Ikonen T S, Brazelton T R, Berry G J, Shorthouse R S, Morris R E
Transplantation Immunology, Department of Cardiothoracic Surgery, Stanford University School of Medicine, CA 94305-5407, USA.
Transplantation. 2000 Sep 27;70(6):857-63. doi: 10.1097/00007890-200009270-00002.
Because epithelial cells are targets of alloimmune injury leading ultimately to airway obliteration, we tested whether epithelial re-growth could prevent obliterative airway disease (OAD) in orthotopic tracheal allografts.
Brown Norway tracheal segments were orthotopically transplanted into nonimmunosuppressed Lewis rats. Allografts were removed on days 2-10 (n=13), 30 (n=4), and 60 (n=5) for histology, computerized morphometry (obliteration), and immunohistochemical detection of mononuclear cells, smooth muscle alpha-actin, and tissue phenotype. Normal tracheas, host tracheas, and heterotopically transplanted allografts served as controls.
Orthotopic allografts removed on days 2-10 exhibited epithelial damage and re-growth and mononuclear cell infiltration. On days 30 and 60, partially ciliated cuboidal or attenuated epithelium completely covered the lumen. Although mononuclear cells declined, numerous T cells with a high CD4/CD8 ratio were found in the epithelium till day 60. Orthotopic allograft epithelium expressed donor phenotype on day 7, but recipient phenotype on days 30 and 60. Despite subepithelial alpha-actin positive myofibroblast proliferation, obliteration did not progress from day 7 to 30 and 60 (35, 30, and 33%, respectively). Although more than in normal or host tracheas, the obliteration in orthotopic allografts on days 30 and 60 was significantly less (P<0.001) than in heterotopic allografts.
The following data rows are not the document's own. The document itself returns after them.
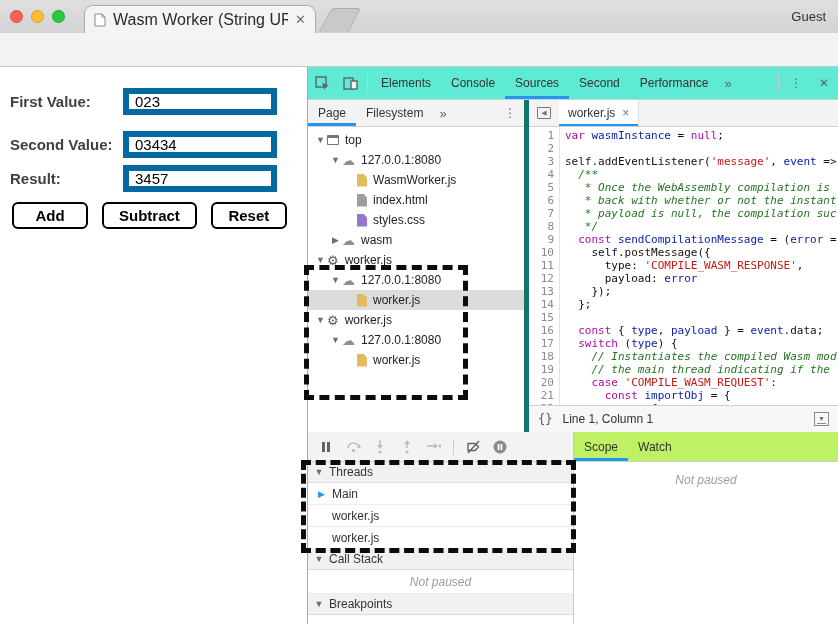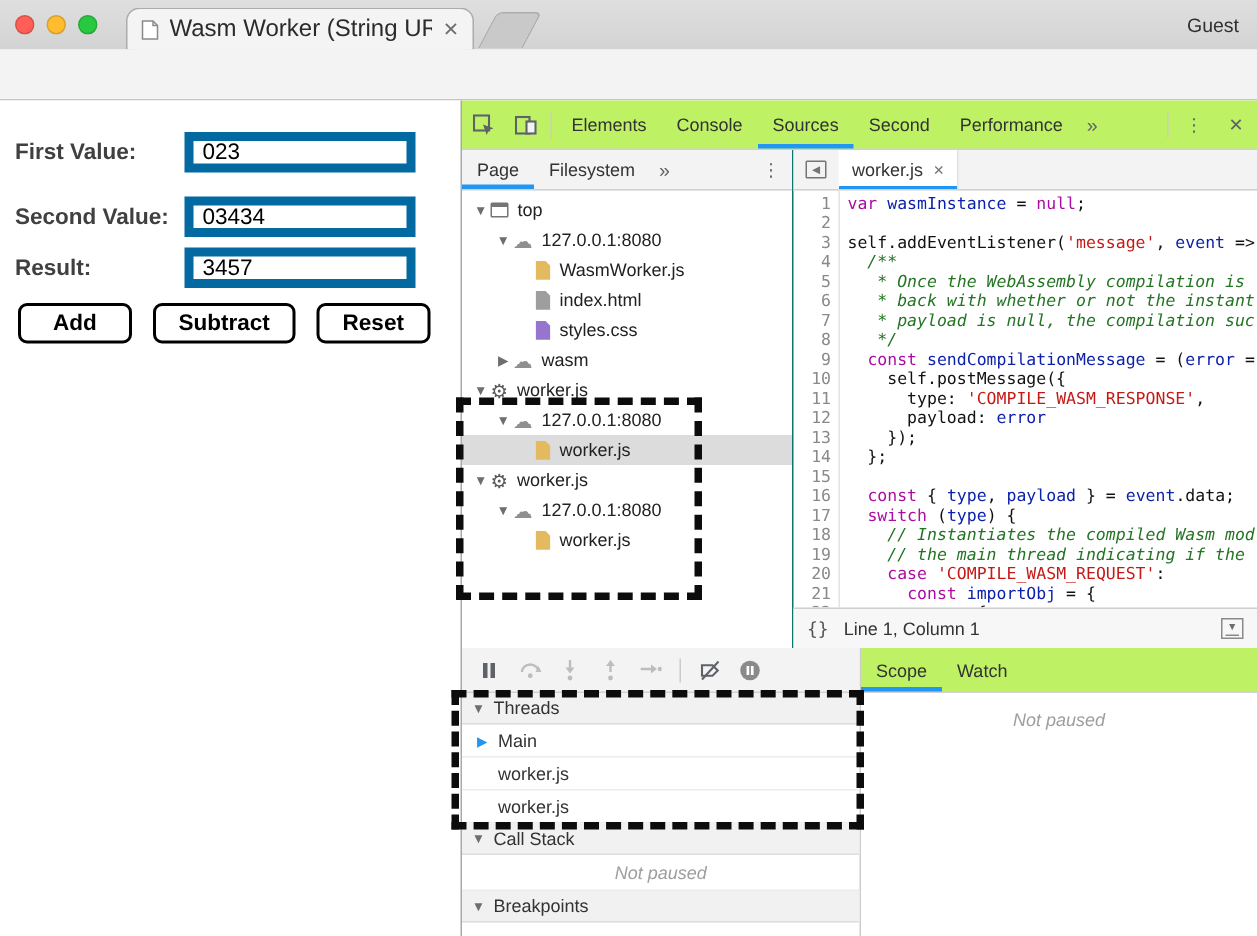--- a/index.html
+++ b/index.html
@@ -26,30 +26,30 @@
   
   .page { position:absolute; left:0; top:67px; width:307px; bottom:0; background:#fff; }
   .frow { position:absolute; left:10px; height:28px; display:flex; align-items:center; }
   .flabel { font-weight:bold; font-size:15px; width:113px; color:#404040; }
   .finput { width:154px; height:27px; border:6px solid #0369a1; font-family:"Liberation Sans",sans-serif; font-size:15px; padding:0 6px; color:#000; background:#fff; }
   .btnrow { position:absolute; left:12px; top:135px; display:flex; gap:14px; }
   .fbtn { background:#fff; border:2px solid #000; border-radius:6px; height:27px; min-width:76px; padding:0 15px; font-family:Liberation Sans, sans-serif; font-size:15px; font-weight:bold; color:#000; }
 
   
   .devtools { position:absolute; left:307px; top:67px; right:0; bottom:0; border-left:1px solid #a9a9a9; background:#fff; font-size:12px; color:#333; }
-  .dt-toolbar { position:absolute; left:0; top:0; right:0; height:33px; background:#bef264; border-bottom:1px solid #d0d0d0; display:flex; align-items:stretch; }
+  .dt-toolbar { position:absolute; left:0; top:0; right:0; height:33px; background:#5eead4; border-bottom:1px solid #d0d0d0; display:flex; align-items:stretch; }
   .ico-btn { width:28px; display:flex; align-items:center; justify-content:center; color:#5f6368; }
   .vdiv { width:1px; background:#ccc; margin:7px 3px; }
   .dt-tab { padding:0 10px; display:flex; align-items:center; color:#333; font-size:12px; }
   .dt-tab.active { box-shadow:inset 0 -3px 0 var(--accent); }
   .chev { color:#5f6368; font-size:13px; padding:0 6px; display:flex; align-items:center; }
   .sp { flex:1; }
   .xclose { font-size:12px; }
 
-  .nav-pane { position:absolute; left:0; top:33px; width:221px; bottom:192px; border-right:1px solid #0f766e; overflow:hidden; }
+  .nav-pane { position:absolute; left:0; top:33px; width:221px; bottom:192px; border-right:5px solid #0f766e; overflow:hidden; }
   .subtabs { height:27px; background:#f3f3f3; border-bottom:1px solid #d0d0d0; display:flex; align-items:stretch; }
   .subtab { padding:0 10px; display:flex; align-items:center; color:#333; }
   .subtab.active { box-shadow:inset 0 -3px 0 var(--accent); }
   .tree { padding-top:3px; }
   .trow { height:20px; display:flex; align-items:center; font-size:12px; color:#222; white-space:nowrap; }
   .trow.selected { background:#dcdcdc; }
   .texp { width:13px; text-align:center; color:#6e6e6e; font-size:9px; flex:none; }
   .tlabel { margin-left:6px; }
   .i-frame { width:12px; height:10px; border:1px solid #757575; border-top-width:3px; border-radius:1px; flex:none; }
   .i-cloud { color:#8f8f8f; font-size:13px; line-height:13px; flex:none; }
We describe, for the first time, longterm patency of fully histoincompatible orthotopic tracheal allografts in nonimmunosuppressed rats. Despite acute alloimmune injury and induction of myofibroblast proliferation, epithelial re-growth from the host limited the progression of OAD, thus emphasizing the role of epithelium in the control of airway obliteration.
由于上皮细胞是同种异体免疫损伤的靶细胞,最终导致气道闭塞,我们测试了上皮再生是否可以预防原位气管同种异体移植中的闭塞性气道疾病(OAD)。
将棕色挪威大鼠的气管段原位移植到未免疫抑制的Lewis大鼠体内。在第2 - 10天(n = 13)、30天(n = 4)和60天(n = 5)取出同种异体移植物,进行组织学检查、计算机形态计量学(闭塞情况)以及单核细胞、平滑肌α - 肌动蛋白和组织表型的免疫组化检测。正常气管、宿主气管和异位移植的同种异体移植物作为对照。
在第2 - 10天取出的原位同种异体移植物表现出上皮损伤、再生以及单核细胞浸润。在第30天和60天,部分有纤毛的立方上皮或变薄的上皮完全覆盖管腔。尽管单核细胞数量减少,但直到第60天,上皮中仍发现大量CD4/CD8比值高的T细胞。原位同种异体移植物上皮在第7天表达供体表型,但在第30天和60天表达受体表型。尽管上皮下α - 肌动蛋白阳性肌成纤维细胞增殖,但从第7天到30天和60天闭塞并未进展(分别为35%、30%和33%)。尽管原位同种异体移植物在第30天和60天的闭塞程度比正常或宿主气管更严重,但明显低于异位同种异体移植物(P < 0.001)。
我们首次描述了在未免疫抑制的大鼠中,完全组织不相容的原位气管同种异体移植物的长期通畅情况。尽管存在急性同种异体免疫损伤并诱导肌成纤维细胞增殖,但宿主上皮的再生限制了OAD的进展,从而强调了上皮在控制气道闭塞中的作用。